Au moins 28 Irakiens, en majorité des policiers et des recrues, ont été tués et 58 blessés dimanche dans un attentat suicide contre une académie de police à Bagdad. Il s’agit de l’attaque la plus meurtrière en Irak depuis près d’un mois.

«Un kamikaze sur un vélo a actionné sa ceinture d’explosifs au milieu d’une foule devant l’académie de police, rue de Palestine à Bagdad», a indiqué une source policière.
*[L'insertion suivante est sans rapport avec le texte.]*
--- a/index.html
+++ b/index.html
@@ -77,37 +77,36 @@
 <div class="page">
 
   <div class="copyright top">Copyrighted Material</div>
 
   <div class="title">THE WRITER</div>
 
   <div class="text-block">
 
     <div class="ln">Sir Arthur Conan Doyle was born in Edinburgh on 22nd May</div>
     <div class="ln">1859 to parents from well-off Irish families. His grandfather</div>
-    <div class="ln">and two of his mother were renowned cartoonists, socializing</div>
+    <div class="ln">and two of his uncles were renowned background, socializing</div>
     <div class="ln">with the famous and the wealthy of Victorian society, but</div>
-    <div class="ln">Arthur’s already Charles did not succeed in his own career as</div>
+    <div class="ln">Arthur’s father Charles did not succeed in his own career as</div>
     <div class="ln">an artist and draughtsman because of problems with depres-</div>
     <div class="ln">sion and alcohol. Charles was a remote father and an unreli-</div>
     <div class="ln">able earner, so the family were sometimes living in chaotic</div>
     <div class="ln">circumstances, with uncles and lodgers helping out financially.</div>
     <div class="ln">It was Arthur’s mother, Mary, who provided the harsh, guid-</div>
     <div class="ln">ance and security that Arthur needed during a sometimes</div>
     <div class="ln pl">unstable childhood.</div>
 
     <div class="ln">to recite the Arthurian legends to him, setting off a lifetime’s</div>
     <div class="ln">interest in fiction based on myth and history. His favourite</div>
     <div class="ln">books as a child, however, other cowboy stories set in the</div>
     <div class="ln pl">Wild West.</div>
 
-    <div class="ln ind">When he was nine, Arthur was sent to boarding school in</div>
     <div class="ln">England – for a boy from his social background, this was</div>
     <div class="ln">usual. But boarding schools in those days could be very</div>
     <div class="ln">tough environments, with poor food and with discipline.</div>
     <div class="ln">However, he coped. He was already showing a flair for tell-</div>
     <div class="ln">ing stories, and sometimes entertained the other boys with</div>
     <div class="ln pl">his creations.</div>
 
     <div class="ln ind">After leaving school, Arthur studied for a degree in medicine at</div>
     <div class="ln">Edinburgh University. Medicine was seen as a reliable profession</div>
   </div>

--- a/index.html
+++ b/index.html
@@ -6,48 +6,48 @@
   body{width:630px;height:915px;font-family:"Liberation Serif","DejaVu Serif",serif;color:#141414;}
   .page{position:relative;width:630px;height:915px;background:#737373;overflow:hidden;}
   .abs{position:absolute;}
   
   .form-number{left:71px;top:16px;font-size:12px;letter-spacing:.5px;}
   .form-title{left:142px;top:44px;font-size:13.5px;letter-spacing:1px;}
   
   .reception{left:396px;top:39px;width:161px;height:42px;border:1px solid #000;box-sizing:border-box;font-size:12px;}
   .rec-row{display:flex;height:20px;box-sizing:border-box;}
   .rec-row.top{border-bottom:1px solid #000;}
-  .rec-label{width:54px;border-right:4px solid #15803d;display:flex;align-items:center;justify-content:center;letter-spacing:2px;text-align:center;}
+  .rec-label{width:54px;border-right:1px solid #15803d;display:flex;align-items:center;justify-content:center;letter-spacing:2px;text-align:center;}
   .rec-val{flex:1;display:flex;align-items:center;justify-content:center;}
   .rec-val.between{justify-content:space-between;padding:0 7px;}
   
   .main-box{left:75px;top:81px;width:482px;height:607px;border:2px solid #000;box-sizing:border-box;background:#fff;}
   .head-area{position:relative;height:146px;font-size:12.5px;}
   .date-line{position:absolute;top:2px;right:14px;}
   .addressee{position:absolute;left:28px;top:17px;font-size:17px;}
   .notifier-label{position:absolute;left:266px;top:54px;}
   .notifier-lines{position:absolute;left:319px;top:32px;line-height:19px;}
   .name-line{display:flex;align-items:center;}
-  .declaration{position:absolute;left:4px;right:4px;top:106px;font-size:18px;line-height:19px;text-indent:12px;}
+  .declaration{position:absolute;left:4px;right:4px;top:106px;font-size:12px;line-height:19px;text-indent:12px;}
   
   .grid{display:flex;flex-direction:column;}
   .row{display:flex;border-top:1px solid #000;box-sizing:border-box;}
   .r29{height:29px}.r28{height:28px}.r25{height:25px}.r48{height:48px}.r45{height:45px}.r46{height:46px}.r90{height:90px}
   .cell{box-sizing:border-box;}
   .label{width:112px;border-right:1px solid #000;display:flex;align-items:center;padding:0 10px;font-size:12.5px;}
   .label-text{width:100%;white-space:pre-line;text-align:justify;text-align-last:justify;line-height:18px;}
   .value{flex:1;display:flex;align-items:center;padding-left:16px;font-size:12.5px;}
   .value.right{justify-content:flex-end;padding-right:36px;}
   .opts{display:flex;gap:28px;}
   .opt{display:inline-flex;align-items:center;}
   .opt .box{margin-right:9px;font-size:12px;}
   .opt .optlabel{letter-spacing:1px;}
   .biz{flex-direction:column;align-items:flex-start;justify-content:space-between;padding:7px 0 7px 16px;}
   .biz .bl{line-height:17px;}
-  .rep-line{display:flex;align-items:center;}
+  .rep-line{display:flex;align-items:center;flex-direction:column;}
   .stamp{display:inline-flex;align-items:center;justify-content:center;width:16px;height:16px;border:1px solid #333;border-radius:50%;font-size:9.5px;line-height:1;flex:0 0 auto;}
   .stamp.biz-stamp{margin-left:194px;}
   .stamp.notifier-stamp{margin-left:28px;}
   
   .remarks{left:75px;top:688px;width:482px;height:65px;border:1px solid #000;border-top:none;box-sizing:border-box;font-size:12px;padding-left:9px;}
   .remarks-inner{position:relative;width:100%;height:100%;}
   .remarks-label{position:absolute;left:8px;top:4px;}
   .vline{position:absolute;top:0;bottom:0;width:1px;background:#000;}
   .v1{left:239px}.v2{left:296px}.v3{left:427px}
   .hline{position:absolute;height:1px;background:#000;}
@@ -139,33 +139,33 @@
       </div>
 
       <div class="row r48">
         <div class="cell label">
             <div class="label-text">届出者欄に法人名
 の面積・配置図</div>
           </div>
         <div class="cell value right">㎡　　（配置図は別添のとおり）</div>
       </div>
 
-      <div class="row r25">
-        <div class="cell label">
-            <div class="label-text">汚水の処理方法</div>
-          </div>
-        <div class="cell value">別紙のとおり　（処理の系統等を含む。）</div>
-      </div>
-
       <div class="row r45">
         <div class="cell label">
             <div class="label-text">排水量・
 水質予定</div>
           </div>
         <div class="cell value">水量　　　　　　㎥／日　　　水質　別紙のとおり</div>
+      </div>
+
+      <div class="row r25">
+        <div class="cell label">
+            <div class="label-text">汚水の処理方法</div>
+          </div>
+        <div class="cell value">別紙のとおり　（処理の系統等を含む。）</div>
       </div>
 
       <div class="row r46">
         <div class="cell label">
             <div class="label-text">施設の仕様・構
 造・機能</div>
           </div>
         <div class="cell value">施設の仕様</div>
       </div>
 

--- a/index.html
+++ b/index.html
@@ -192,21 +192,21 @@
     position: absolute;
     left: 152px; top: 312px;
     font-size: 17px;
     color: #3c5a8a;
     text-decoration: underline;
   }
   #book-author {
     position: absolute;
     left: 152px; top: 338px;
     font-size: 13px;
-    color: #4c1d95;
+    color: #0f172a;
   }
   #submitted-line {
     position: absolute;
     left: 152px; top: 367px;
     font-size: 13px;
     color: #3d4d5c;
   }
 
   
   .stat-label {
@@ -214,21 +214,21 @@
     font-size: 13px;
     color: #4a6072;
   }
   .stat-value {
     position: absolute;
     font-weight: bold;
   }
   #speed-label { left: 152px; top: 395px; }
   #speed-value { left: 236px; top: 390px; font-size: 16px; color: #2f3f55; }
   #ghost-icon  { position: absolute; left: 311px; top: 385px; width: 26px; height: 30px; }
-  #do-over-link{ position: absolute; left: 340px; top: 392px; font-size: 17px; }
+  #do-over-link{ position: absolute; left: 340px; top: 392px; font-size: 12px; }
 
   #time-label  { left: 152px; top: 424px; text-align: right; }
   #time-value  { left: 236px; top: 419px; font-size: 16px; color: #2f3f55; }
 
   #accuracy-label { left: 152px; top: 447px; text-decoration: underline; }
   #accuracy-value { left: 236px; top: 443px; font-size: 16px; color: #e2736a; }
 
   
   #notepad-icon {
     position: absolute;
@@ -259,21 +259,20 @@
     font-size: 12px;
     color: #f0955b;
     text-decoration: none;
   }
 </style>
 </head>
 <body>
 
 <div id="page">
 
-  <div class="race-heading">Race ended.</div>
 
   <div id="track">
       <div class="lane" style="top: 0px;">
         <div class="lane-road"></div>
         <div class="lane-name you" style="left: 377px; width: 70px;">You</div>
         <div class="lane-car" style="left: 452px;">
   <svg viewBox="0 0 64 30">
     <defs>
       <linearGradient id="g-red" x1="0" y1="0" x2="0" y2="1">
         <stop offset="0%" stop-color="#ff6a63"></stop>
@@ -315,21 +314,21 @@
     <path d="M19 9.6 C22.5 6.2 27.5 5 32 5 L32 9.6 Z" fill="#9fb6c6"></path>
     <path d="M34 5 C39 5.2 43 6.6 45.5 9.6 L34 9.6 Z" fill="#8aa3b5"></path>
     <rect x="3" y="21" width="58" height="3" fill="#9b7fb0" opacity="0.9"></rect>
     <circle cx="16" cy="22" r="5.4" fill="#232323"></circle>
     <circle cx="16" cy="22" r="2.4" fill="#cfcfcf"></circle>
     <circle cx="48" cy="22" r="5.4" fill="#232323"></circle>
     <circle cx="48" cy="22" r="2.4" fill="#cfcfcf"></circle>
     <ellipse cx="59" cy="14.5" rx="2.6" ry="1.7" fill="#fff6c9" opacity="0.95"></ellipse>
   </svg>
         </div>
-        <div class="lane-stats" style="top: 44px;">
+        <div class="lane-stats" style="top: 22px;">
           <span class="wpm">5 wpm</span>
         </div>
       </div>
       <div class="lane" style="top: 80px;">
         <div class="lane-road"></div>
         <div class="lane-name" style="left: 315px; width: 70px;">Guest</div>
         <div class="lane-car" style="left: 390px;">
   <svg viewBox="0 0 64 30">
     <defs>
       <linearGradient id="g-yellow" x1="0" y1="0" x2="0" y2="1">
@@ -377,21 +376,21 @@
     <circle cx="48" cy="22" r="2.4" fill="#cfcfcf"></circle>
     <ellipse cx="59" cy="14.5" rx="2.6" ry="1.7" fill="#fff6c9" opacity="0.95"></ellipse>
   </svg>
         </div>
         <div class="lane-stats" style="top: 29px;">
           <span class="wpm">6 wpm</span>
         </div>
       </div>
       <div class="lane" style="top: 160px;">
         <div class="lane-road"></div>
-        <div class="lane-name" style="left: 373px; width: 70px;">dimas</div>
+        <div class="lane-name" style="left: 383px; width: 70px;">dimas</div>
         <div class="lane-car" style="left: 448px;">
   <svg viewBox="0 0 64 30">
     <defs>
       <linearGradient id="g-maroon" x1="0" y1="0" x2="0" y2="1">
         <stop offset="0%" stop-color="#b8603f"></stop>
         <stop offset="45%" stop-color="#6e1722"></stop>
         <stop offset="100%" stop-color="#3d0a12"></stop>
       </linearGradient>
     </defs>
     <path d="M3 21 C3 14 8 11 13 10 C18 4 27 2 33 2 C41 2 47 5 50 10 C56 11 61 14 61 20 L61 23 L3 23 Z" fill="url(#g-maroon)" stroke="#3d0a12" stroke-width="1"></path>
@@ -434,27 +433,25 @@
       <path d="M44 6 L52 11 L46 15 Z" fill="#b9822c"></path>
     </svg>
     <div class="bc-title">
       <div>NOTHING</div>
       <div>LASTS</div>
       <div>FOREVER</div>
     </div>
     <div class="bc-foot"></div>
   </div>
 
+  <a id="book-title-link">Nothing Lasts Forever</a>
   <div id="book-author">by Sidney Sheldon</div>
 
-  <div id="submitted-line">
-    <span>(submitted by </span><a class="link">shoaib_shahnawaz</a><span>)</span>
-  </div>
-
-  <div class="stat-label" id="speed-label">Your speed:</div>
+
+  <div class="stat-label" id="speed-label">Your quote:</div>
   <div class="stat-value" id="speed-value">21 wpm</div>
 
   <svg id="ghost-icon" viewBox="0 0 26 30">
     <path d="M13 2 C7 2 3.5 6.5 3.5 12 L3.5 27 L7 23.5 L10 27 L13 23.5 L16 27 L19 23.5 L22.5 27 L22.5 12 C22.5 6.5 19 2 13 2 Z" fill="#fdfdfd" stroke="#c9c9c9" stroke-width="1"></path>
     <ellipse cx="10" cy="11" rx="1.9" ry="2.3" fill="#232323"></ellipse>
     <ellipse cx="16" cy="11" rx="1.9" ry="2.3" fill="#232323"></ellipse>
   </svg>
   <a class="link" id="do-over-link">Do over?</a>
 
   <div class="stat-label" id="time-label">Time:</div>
D’après des sources au sein des ministères de la Défense et de l’Intérieur, les victimes faisaient la queue devant l’école pour leur formation.

Un double attentat avait déjà coûté la vie à 15 personnes et fait 45 blessés le 1er décembre dernier devant cette même école. Les forces irakiennes de sécurité, police et armée, sont la cible privilégiée des insurgés et d’Al-Qaïda. Plusieurs attentats suicide ont été perpétrés devant des académies de police.

La rue de Palestine -théâtre de violences extrêmes en 2006 et 2007 - avait été fermée aux véhicules pour raisons de sécurité, avant d’être rouverte il y a près de six mois.

L’entrée à l’académie ne peut se faire qu’à pied. Avant d’être autorisée à entrer dans l’enceinte du centre de recrutement, toute personne doit se découvrir pour prouver qu’elle ne porte pas de charge explosive.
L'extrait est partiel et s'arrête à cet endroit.